Press Syndicate Chairman Makram Mohamed Ahmed argues that the “situation needs swift action and a rereading of the pace of political and economic reform”.

“This is a clear warning to the regime. The protesters are telling the regime we want change and reform. The protests are not, as some government officials insist on saying, solely about economic and social demands.”

Egyptians clearly understand that economic and social change can only happen if there is real political reform, Ahmed told Al-Ahram Weekly before he had a heart attack yesterday. He warned that if the only response the government can muster is that appropriate to “a bunch of irresponsible youth making noise” then “the situation can easily get out of control”.

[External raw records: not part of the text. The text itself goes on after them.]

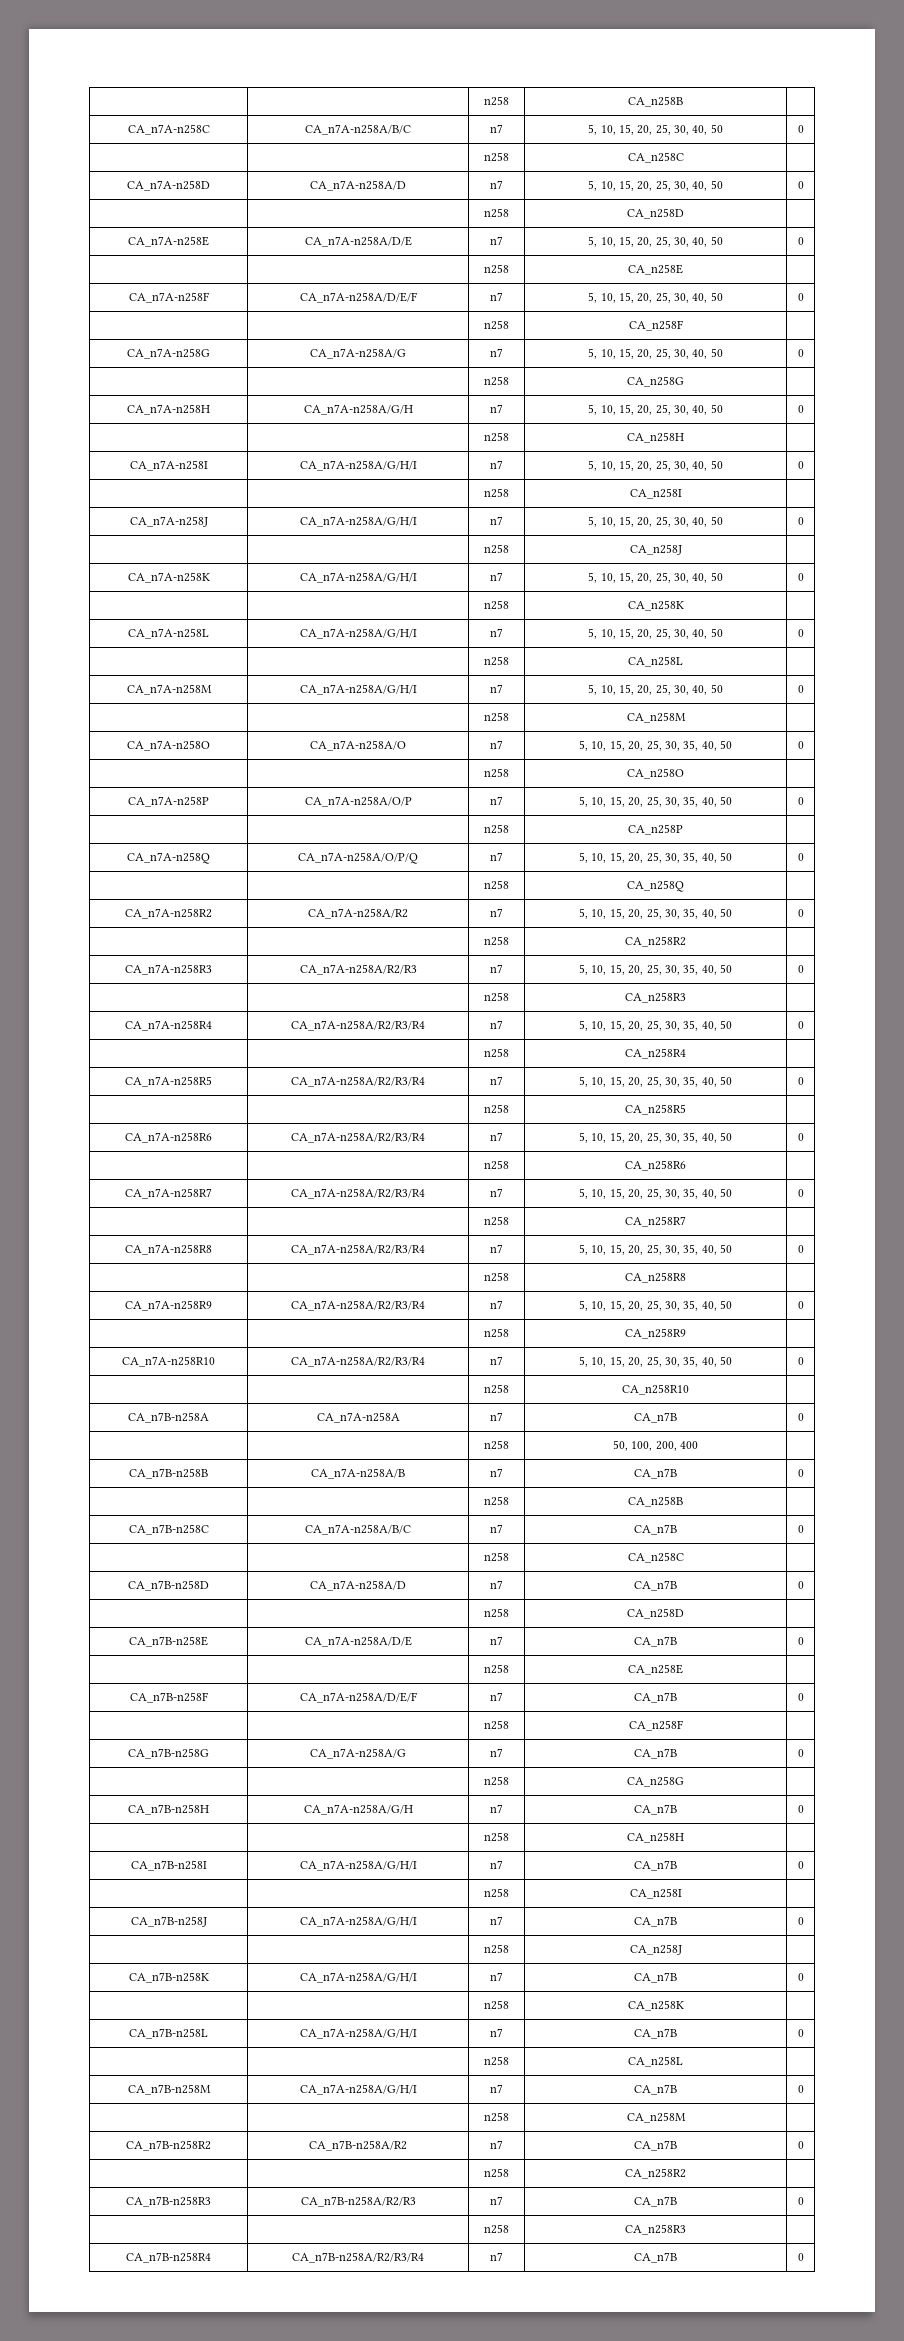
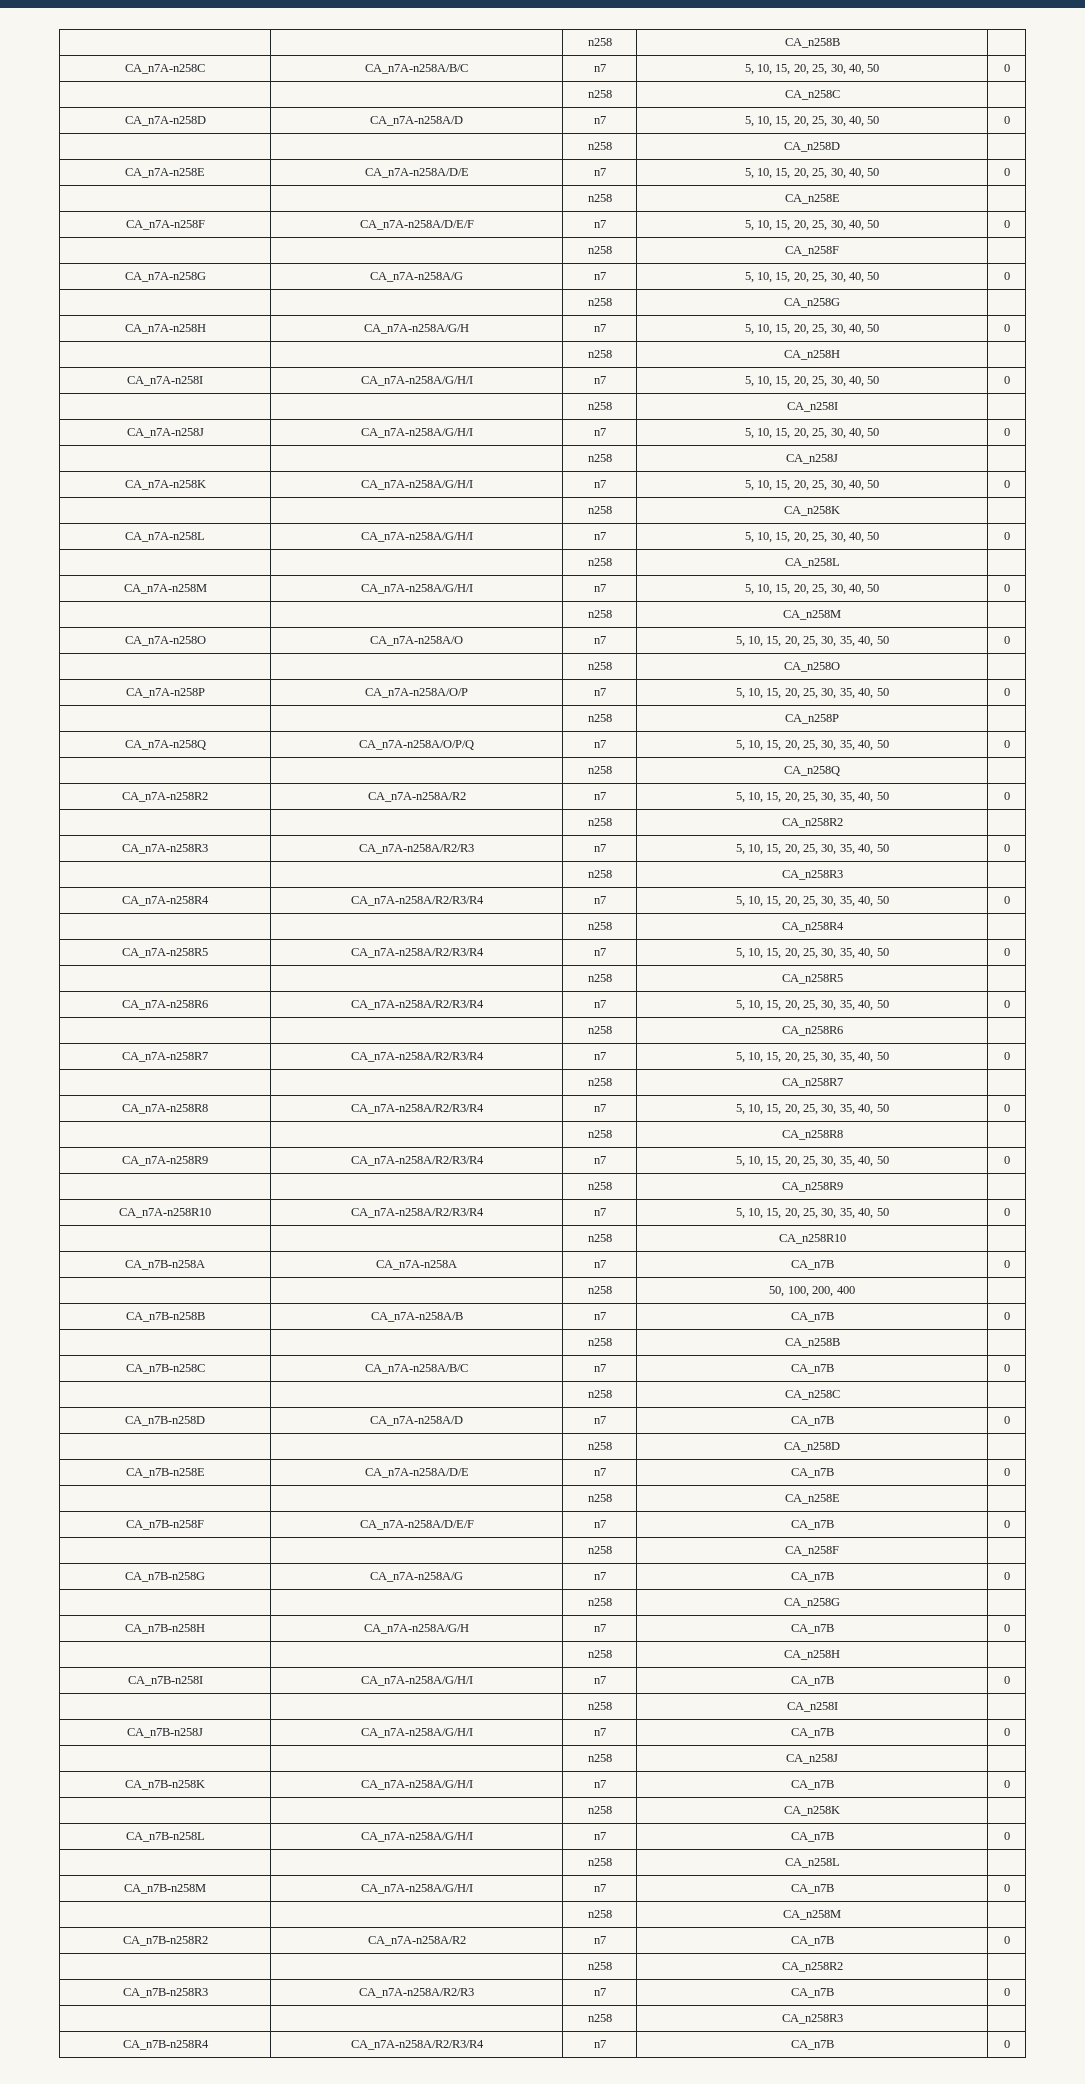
- CA_n7B-n258R2 | CA_n7B-n258A/R2 | n7 | CA_n7B | 0
+ CA_n7B-n258R2 | CA_n7A-n258A/R2 | n7 | CA_n7B | 0
- CA_n7B-n258R3 | CA_n7B-n258A/R2/R3 | n7 | CA_n7B | 0
+ CA_n7B-n258R3 | CA_n7A-n258A/R2/R3 | n7 | CA_n7B | 0
- CA_n7B-n258R4 | CA_n7B-n258A/R2/R3/R4 | n7 | CA_n7B | 0
+ CA_n7B-n258R4 | CA_n7A-n258A/R2/R3/R4 | n7 | CA_n7B | 0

Leading commentator Salama Ahmed Salama described the demonstrations as a “popular movement”. It would be astonishingly naïve of the regime, he says, not to address head on the anger of young protesters. “That anger is not going to go away. Yesterday they did not raise personal demands. They want change and nothing else will do.”

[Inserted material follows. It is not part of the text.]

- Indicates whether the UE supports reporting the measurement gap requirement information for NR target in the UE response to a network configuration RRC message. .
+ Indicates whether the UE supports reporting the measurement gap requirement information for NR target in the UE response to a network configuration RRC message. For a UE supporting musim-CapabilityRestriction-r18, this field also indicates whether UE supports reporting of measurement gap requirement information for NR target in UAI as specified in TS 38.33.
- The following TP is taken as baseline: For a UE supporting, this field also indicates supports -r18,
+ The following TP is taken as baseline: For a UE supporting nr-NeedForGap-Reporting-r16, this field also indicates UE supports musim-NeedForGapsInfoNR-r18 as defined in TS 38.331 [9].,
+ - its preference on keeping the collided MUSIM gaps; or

“There should be a statement from the NDP. What they do not want is for it to be dealt with as a security issue.”

“People are exploding,” says political science professor Mustafa Kamel El-Sayed. “After the rigging of parliamentary elections and all the recent sectarian tensions, and in the absence of any meaningful political reform, it is to be expected.

“Yet it seems the uprising is still being seen as a security and not a political issue. The Interior Minister has said the protesters’ demands are all socio-economic, ignoring the fact they asked for an end to the state of emergency and for parliament to be dissolved. These demands should be met, and as swiftly as possible,” argues El-Sayed. “And then the constitution must be amended.”

“For the first time the Egyptian regime saw thousands of Egyptians protesting against it. The barrier between intellectuals and citizens has been lifted. Everyone is demanding change,” argues political analyst Amr El-Shobaki.

“The barrier between virtual and actual activism also fell this week when a call that originated with a group of young people on Facebook was answered by more than 50,000 Egyptians who abandoned their fears and took to the street to share their grievances.”

Political observers who were interviewed by the Weekly all agreed “that all scenarios are open to what will happen next”.